Topics and Partitions¶

Topics and partitions form the foundation of Kafka's distributed architecture. A topic is a logical channel for records; partitions provide horizontal scalability and fault tolerance through distributed, replicated logs.

Topic Architecture¶

A topic is a named, append-only log that organizes related records. Unlike traditional message queues where messages are deleted after consumption, Kafka topics retain records based on configurable retention policies.

Topic Properties¶

Property	Description
Name	Unique identifier within the cluster; immutable after creation
Partition count	Number of partitions; can be increased but not decreased
Replication factor	Number of replicas per partition; set at creation
Retention	How long records are kept (time or size based)
Cleanup policy	Delete old segments or compact by key

Topic Naming Constraints¶

Constraint	Rule
Length	1-249 characters
Characters	`[a-zA-Z0-9._-]` only
Reserved	Names starting with `__` are internal topics
Collision	`.` and `_` are interchangeable in metrics; avoid mixing

Internal Topics

Topics prefixed with __ are managed by Kafka internally and must not be modified directly:

__consumer_offsets - Consumer group offset storage
__transaction_state - Transaction coordinator state
__cluster_metadata - KRaft metadata (KRaft mode only)

Why Partitions Exist¶

Partitions exist because a single machine has fundamental physical limitations.

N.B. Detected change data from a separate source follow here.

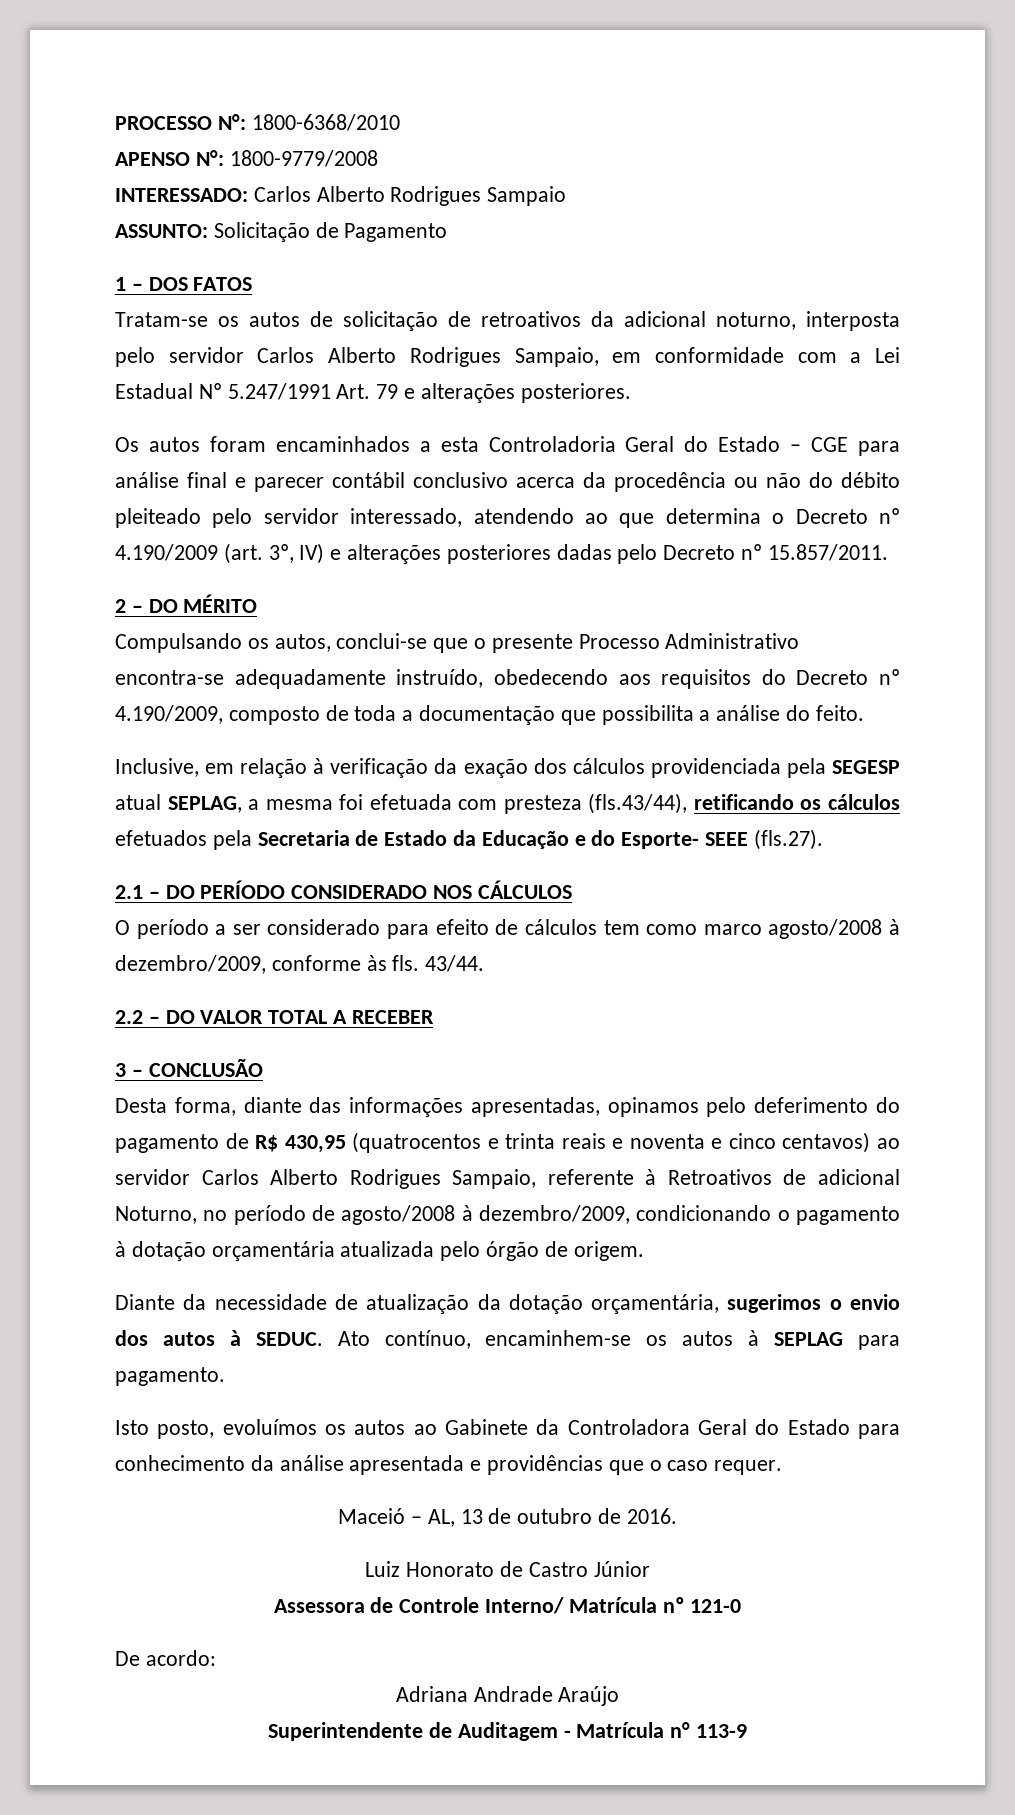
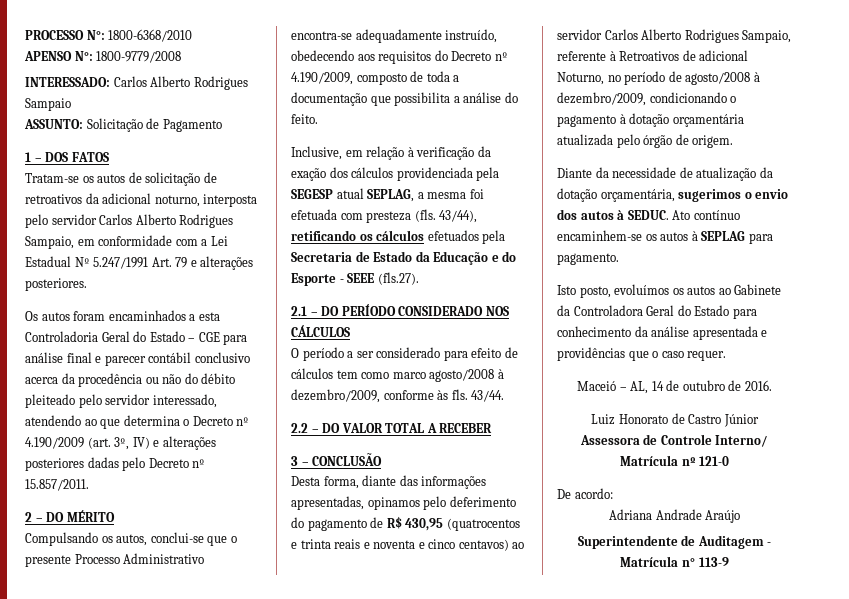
- Inclusive, em relação à verificação da exação dos cálculos providenciada pela SEGESP atual SEPLAG, a mesma foi efetuada com presteza (fls.43/44), retificando os cálculos efetuados pela Secretaria de Estado da Educação e do Esporte- SEEE (fls.27).
+ Inclusive, em relação à verificação da exação dos cálculos providenciada pela SEGESP atual SEPLAG, a mesma foi efetuada com presteza (fls. 43/44), retificando os cálculos efetuados pela Secretaria de Estado da Educação e do Esporte - SEEE (fls.27).
- Ato contínuo, encaminhem-se os autos à SEPLAG para pagamento.
+ Ato contínuo encaminhem-se os autos à SEPLAG para pagamento.
- Maceió – AL, 13 de outubro de 2016.
+ Maceió – AL, 14 de outubro de 2016.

Understanding these limitations explains why distributed systems like Kafka partition data across multiple nodes.

The Single-Broker Bottleneck¶

A Kafka broker running on a single server faces hard limits imposed by hardware:

Disk I/O Throughput

Kafka writes are sequential (append-only), which is optimal for disk performance. However, even sequential I/O has limits:

Storage Type	Sequential Write	Sequential Read	Notes
HDD (7200 RPM)	80-160 MB/s	80-160 MB/s	Seek time negligible for sequential; still limited by rotational speed
SATA SSD	400-550 MB/s	500-550 MB/s	Limited by SATA interface (6 Gbps theoretical max)
NVMe SSD	2,000-7,000 MB/s	3,000-7,000 MB/s	PCIe bandwidth limited; enterprise drives sustain higher throughput
NVMe (RAID 0)	10,000+ MB/s	15,000+ MB/s	Multiple drives; reliability trade-offs

With a replication factor of 3, each produced record must be written to three brokers. The leader writes to its own disk and the followers each write to theirs. Disk I/O on followers can become a bottleneck for ISR advancement.

Network Bandwidth

Network interfaces impose hard ceilings on data transfer:

Interface	Theoretical Max	Practical Throughput	Notes
1 GbE	125 MB/s	100-110 MB/s	Common in older deployments; often the bottleneck
10 GbE	1,250 MB/s	1,000-1,100 MB/s	Standard for modern Kafka deployments
25 GbE	3,125 MB/s	2,500-2,800 MB/s	High-performance deployments
100 GbE	12,500 MB/s	10,000-11,000 MB/s	Large-scale deployments; requires matching infrastructure

With replication factor 3, producing 100 MB/s to a topic generates approximately:

100 MB/s inbound to the leader (producer writes)
200 MB/s outbound from the leader (two followers fetching)
100 MB/s inbound to each follower
Consumer fetch traffic on top of replication

A single 10 GbE interface can become saturated with moderate production rates when accounting for replication overhead and consumer traffic.

CPU Processing

CPU becomes a bottleneck primarily in these scenarios:

Operation	CPU Cost	When It Matters
Compression	High	Producer-side compression (LZ4, Snappy, Zstd) reduces network/disk but costs CPU
Decompression	Medium-High	Broker decompresses for validation (if message format conversion needed) or timestamping
TLS encryption	High	TLS 1.3 handshakes and bulk encryption; 20-40% throughput reduction typical
CRC32 checksums	Low	Every record batch verified; hardware-accelerated on modern CPUs
Zero-copy disabled	High	TLS prevents zero-copy (`transferTo`); data copied through userspace

TLS Performance Impact

TLS encryption typically reduces Kafka throughput by 20-40% compared to plaintext. However, raw encryption speed is not the bottleneck on modern hardware.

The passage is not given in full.